Recorded data:
::::::::

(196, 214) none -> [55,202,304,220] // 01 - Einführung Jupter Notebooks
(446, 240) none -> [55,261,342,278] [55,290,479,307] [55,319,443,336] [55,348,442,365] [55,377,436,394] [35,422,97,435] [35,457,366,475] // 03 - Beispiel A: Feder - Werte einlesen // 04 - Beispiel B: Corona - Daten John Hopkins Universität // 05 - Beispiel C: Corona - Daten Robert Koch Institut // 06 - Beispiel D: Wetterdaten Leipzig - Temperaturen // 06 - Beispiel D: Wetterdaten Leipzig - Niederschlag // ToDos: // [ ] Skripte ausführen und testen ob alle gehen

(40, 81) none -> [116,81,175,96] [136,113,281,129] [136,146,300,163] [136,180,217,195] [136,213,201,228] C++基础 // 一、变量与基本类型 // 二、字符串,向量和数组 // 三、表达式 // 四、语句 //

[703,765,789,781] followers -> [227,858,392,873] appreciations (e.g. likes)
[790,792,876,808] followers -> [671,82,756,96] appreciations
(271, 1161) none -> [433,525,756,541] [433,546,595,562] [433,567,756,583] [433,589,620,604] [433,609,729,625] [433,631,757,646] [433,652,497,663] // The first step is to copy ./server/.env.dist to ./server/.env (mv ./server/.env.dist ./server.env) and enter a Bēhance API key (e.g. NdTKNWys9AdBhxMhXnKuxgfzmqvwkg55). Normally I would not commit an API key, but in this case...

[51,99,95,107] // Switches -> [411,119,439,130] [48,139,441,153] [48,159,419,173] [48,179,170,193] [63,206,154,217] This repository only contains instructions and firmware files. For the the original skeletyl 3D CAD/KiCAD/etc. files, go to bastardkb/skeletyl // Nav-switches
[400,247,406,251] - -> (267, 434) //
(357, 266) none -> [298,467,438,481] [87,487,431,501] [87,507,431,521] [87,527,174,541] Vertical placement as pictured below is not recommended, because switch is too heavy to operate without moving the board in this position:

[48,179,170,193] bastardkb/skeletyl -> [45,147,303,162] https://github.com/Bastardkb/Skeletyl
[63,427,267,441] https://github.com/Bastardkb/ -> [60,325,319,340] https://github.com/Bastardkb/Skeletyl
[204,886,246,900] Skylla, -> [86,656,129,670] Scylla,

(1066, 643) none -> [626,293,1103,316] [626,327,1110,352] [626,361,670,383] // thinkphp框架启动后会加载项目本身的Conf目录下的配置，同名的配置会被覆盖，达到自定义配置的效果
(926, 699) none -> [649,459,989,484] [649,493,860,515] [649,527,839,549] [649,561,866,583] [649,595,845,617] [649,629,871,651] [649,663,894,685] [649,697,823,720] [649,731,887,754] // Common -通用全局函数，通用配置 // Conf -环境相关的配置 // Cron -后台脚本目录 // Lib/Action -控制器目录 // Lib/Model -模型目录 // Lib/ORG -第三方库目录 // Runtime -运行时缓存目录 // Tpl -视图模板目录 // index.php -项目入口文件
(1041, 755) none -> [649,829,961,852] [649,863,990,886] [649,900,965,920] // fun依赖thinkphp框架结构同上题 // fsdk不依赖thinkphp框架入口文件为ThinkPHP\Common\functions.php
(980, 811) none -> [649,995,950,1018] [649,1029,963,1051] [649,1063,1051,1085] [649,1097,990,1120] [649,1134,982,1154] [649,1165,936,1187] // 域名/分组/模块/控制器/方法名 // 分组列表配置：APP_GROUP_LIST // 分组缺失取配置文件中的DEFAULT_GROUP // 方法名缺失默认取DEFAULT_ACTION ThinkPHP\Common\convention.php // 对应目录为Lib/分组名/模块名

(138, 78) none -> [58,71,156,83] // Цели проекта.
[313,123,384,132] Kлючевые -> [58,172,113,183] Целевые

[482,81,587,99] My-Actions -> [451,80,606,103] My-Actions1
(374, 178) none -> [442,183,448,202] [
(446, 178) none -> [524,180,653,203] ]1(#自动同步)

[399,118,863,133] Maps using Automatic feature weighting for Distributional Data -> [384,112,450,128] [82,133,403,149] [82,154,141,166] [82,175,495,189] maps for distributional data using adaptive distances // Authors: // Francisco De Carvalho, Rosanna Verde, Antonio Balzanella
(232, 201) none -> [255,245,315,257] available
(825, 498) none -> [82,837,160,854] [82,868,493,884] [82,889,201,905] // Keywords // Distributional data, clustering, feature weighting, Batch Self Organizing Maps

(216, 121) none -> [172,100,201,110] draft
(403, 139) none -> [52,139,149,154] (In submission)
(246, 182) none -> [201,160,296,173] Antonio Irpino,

::::::::

▶ _Exercise aim_
Each entry above needs to be returned exactly as written.

▶ _Exercise solution_
(196, 214) none -> [55,202,304,220] // 01 - Einführung Jupter Notebooks
(446, 240) none -> [55,261,342,278] [55,290,479,307] [55,319,443,336] [55,348,442,365] [55,377,436,394] [35,422,97,435] [35,457,366,475] // 03 - Beispiel A: Feder - Werte einlesen // 04 - Beispiel B: Corona - Daten John Hopkins Universität // 05 - Beispiel C: Corona - Daten Robert Koch Institut // 06 - Beispiel D: Wetterdaten Leipzig - Temperaturen // 06 - Beispiel D: Wetterdaten Leipzig - Niederschlag // ToDos: // [ ] Skripte ausführen und testen ob alle gehen

(40, 81) none -> [116,81,175,96] [136,113,281,129] [136,146,300,163] [136,180,217,195] [136,213,201,228] C++基础 // 一、变量与基本类型 // 二、字符串,向量和数组 // 三、表达式 // 四、语句 //

[703,765,789,781] followers -> [227,858,392,873] appreciations (e.g. likes)
[790,792,876,808] followers -> [671,82,756,96] appreciations
(271, 1161) none -> [433,525,756,541] [433,546,595,562] [433,567,756,583] [433,589,620,604] [433,609,729,625] [433,631,757,646] [433,652,497,663] // The first step is to copy ./server/.env.dist to ./server/.env (mv ./server/.env.dist ./server.env) and enter a Bēhance API key (e.g. NdTKNWys9AdBhxMhXnKuxgfzmqvwkg55). Normally I would not commit an API key, but in this case...

[51,99,95,107] // Switches -> [411,119,439,130] [48,139,441,153] [48,159,419,173] [48,179,170,193] [63,206,154,217] This repository only contains instructions and firmware files. For the the original skeletyl 3D CAD/KiCAD/etc. files, go to bastardkb/skeletyl // Nav-switches
[400,247,406,251] - -> (267, 434) //
(357, 266) none -> [298,467,438,481] [87,487,431,501] [87,507,431,521] [87,527,174,541] Vertical placement as pictured below is not recommended, because switch is too heavy to operate without moving the board in this position:

[48,179,170,193] bastardkb/skeletyl -> [45,147,303,162] https://github.com/Bastardkb/Skeletyl
[63,427,267,441] https://github.com/Bastardkb/ -> [60,325,319,340] https://github.com/Bastardkb/Skeletyl
[204,886,246,900] Skylla, -> [86,656,129,670] Scylla,

(1066, 643) none -> [626,293,1103,316] [626,327,1110,352] [626,361,670,383] // thinkphp框架启动后会加载项目本身的Conf目录下的配置，同名的配置会被覆盖，达到自定义配置的效果
(926, 699) none -> [649,459,989,484] [649,493,860,515] [649,527,839,549] [649,561,866,583] [649,595,845,617] [649,629,871,651] [649,663,894,685] [649,697,823,720] [649,731,887,754] // Common -通用全局函数，通用配置 // Conf -环境相关的配置 // Cron -后台脚本目录 // Lib/Action -控制器目录 // Lib/Model -模型目录 // Lib/ORG -第三方库目录 // Runtime -运行时缓存目录 // Tpl -视图模板目录 // index.php -项目入口文件
(1041, 755) none -> [649,829,961,852] [649,863,990,886] [649,900,965,920] // fun依赖thinkphp框架结构同上题 // fsdk不依赖thinkphp框架入口文件为ThinkPHP\Common\functions.php
(980, 811) none -> [649,995,950,1018] [649,1029,963,1051] [649,1063,1051,1085] [649,1097,990,1120] [649,1134,982,1154] [649,1165,936,1187] // 域名/分组/模块/控制器/方法名 // 分组列表配置：APP_GROUP_LIST // 分组缺失取配置文件中的DEFAULT_GROUP // 方法名缺失默认取DEFAULT_ACTION ThinkPHP\Common\convention.php // 对应目录为Lib/分组名/模块名

(138, 78) none -> [58,71,156,83] // Цели проекта.
[313,123,384,132] Kлючевые -> [58,172,113,183] Целевые

[482,81,587,99] My-Actions -> [451,80,606,103] My-Actions1
(374, 178) none -> [442,183,448,202] [
(446, 178) none -> [524,180,653,203] ]1(#自动同步)

[399,118,863,133] Maps using Automatic feature weighting for Distributional Data -> [384,112,450,128] [82,133,403,149] [82,154,141,166] [82,175,495,189] maps for distributional data using adaptive distances // Authors: // Francisco De Carvalho, Rosanna Verde, Antonio Balzanella
(232, 201) none -> [255,245,315,257] available
(825, 498) none -> [82,837,160,854] [82,868,493,884] [82,889,201,905] // Keywords // Distributional data, clustering, feature weighting, Batch Self Organizing Maps

(216, 121) none -> [172,100,201,110] draft
(403, 139) none -> [52,139,149,154] (In submission)
(246, 182) none -> [201,160,296,173] Antonio Irpino,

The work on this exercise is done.